Le camping Saint-Félix-d’Otis est principalement occupé par des saisonniers.

Plus de place pour les touristes à Saint-Félix-d'Otis

La municipalité de Saint-Félix-d’Otis songe à redonner une mission touristique à son camping principalement occupé par des saisonniers. La direction du site de villégiature pourrait graduellement éliminer les campeurs annuels pour laisser plus de place aux voyageurs.

Des campeurs craignant d’être évincés ont contacté Le Quotidien pour dénoncer cette situation.

Jointe il y a quelques jours, la directrice du Tourisme à la municipalité, Brigitte Simard, a confirmé qu’une analyse est bel et bien en cours pour revoir la mission du site qui accueille en majorité des campeurs saisonniers.

« On veut redonner le caractère touristique au camping. Parce que Saint-Félix-d’Otis est la porte d’entrée du Bas-Saguenay. On doit jouer davantage notre rôle touristique. On a plusieurs projets qui se mijotent d’ailleurs. Mais en ce moment, le site est davantage un parc de roulottes. Il faut donc rééquilibrer les choses », précise-t-elle.
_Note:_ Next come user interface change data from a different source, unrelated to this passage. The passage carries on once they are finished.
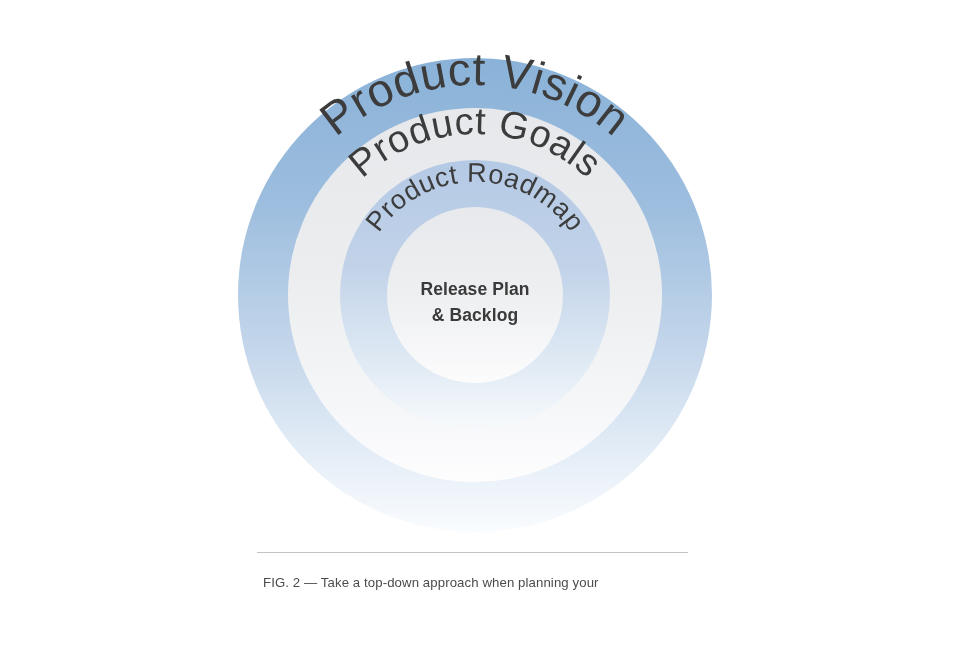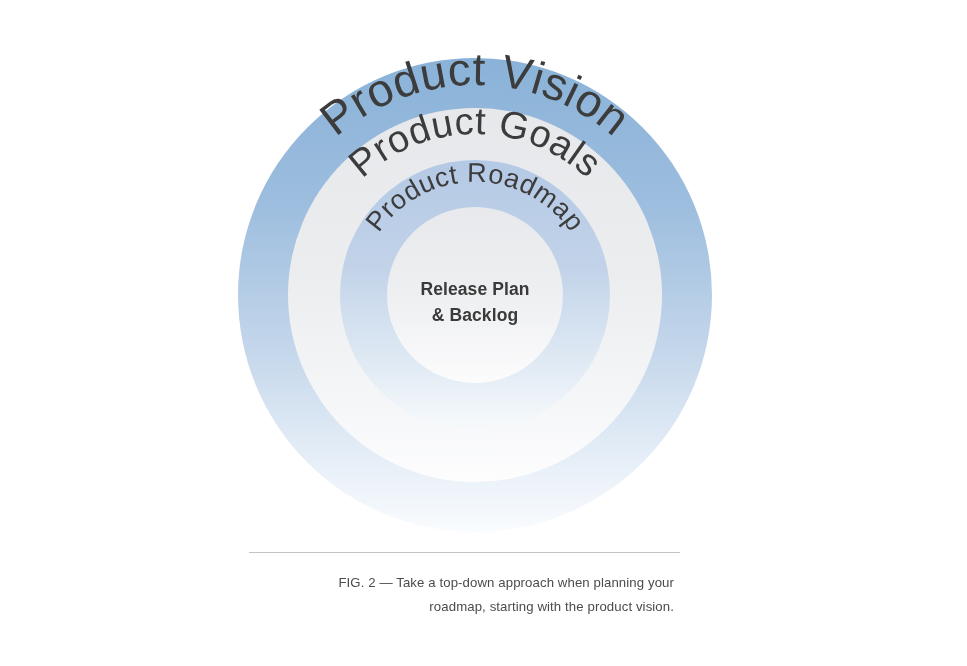--- a/index.html
+++ b/index.html
@@ -64,10 +64,10 @@
   
   #caption-block {
     position: absolute;
-    left: 249px;
+    left: 257px;
     top: 552px;
     width: 431px;
-    text-align: right;
+    text-align: left;
   }
 
   #caption-divider {

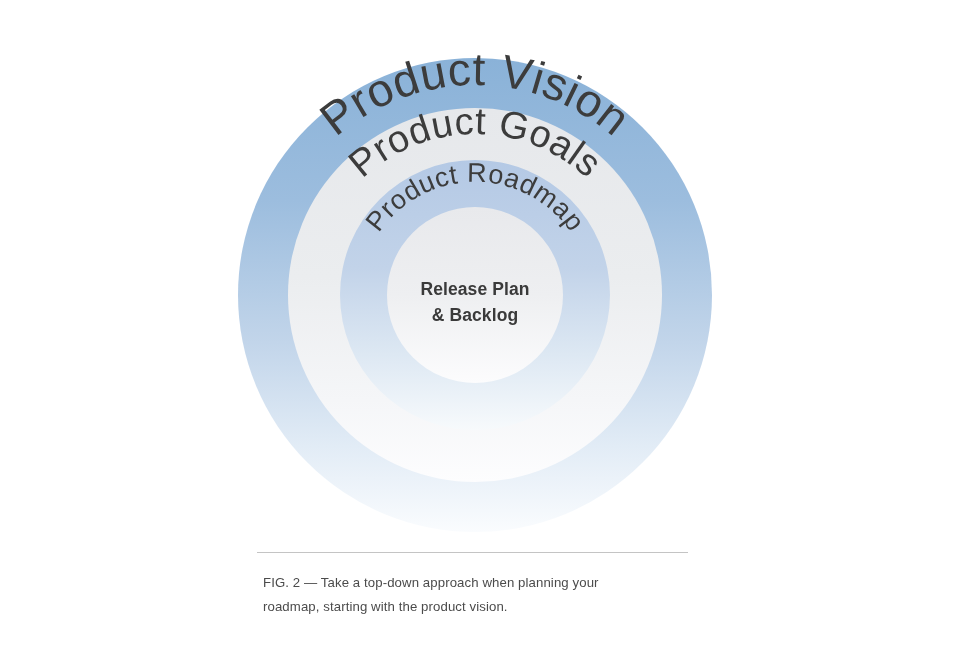--- a/index.html
+++ b/index.html
@@ -161,7 +161,6 @@
     <p id="caption-text">
       <span>FIG. 2 — Take a top-down approach when planning your</span>
       <br>
-      <span>roadmap, starting with the product vision.</span>
     </p>
   </div>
Cette dernière ne peut cependant donner d’échéancier précis sur les changements. Les responsables préparent actuellement le plan.

Mais depuis quelque temps, la direction du site ne permet déjà plus l’arrivée de nouveaux campeurs long terme. La surenchère des terrains a également été stoppée par une nouvelle mesure.

« Les gens vendaient leur roulotte 10 000 $ alors qu’elle en valait 4000 $. C’était pour le terrain évidemment. On a donc arrêté ça. Les gens qui quittent doivent quitter avec leur roulotte. On va donc éliminer, par attrition, le nombre d’espaces saisonniers », explique Mme Simard.

Le camping compte environ 200 espaces, dont 110 réservés aux saisonniers ou séjours long terme. La différence entre ces deux catégories est essentiellement le prix payé à l’année. Mais ces clients détiennent les mêmes droits sur les terrains, c’est-à-dire aucun. Les contrats de location sont annuels, ce qui permet à la municipalité de reprendre les lieux au moment désiré.

« Des saisonniers et des campeurs à long terme ont payé des fortunes pour aménager leur terrain et là, il y a un risque qu’ils perdent tout. C’est indécent. On n’a aucun droit », dénonce un locataire, qui a joint Le Quotidien.

Questionnée à ce sujet, la direction du site se montre empathique et promet de faire les choses dans le respect.

« Le plan n’est pas encore défini, aucune décision n’a été prise, il faut le préciser. Est-ce qu’on parle d’un plan en un an, trois ans ou cinq ans ? Toutes les idées sont sur la table présentement. Mais une chose est certaine, on va réaliser nos projets dans le respect de nos campeurs. »

De plus en plus de campings au Québec démontrent cette volonté de laisser plus de place aux passants. Le ratio visé par les attraits frôle normalement les 25 % saisonniers et 75 % touristes. Les saisonniers paient parfois le prix fort pour louer un emplacement. Mais selon des calculs effectués par Le Quotidien, en se basant sur les prix des campings, les espaces ont besoin d’être loués seulement 40 jours dans l’année pour arriver au même revenu qu’un saisonnier.

Mme Simard n’a pas voulu confirmer si le calcul représentait bien les chiffres de son camping, mais elle a admis que les saisonniers engendrent moins de retombées économiques dans le milieu que des touristiques.

« Ils sont plus sédentaires et amènent les choses de la maison. Ils vont moins se déplacer vers le Bas-Saguenay par exemple, pour visiter d’autres attraits. Le site appartient aux citoyens de Saint-Félix et il doit générer des retombées économiques intéressantes pour le milieu. C’est pour cette raison qu’une réflexion est actuellement en cours pour voir comment ramener le site à un mandat touristique et économique », insiste Mme Simard.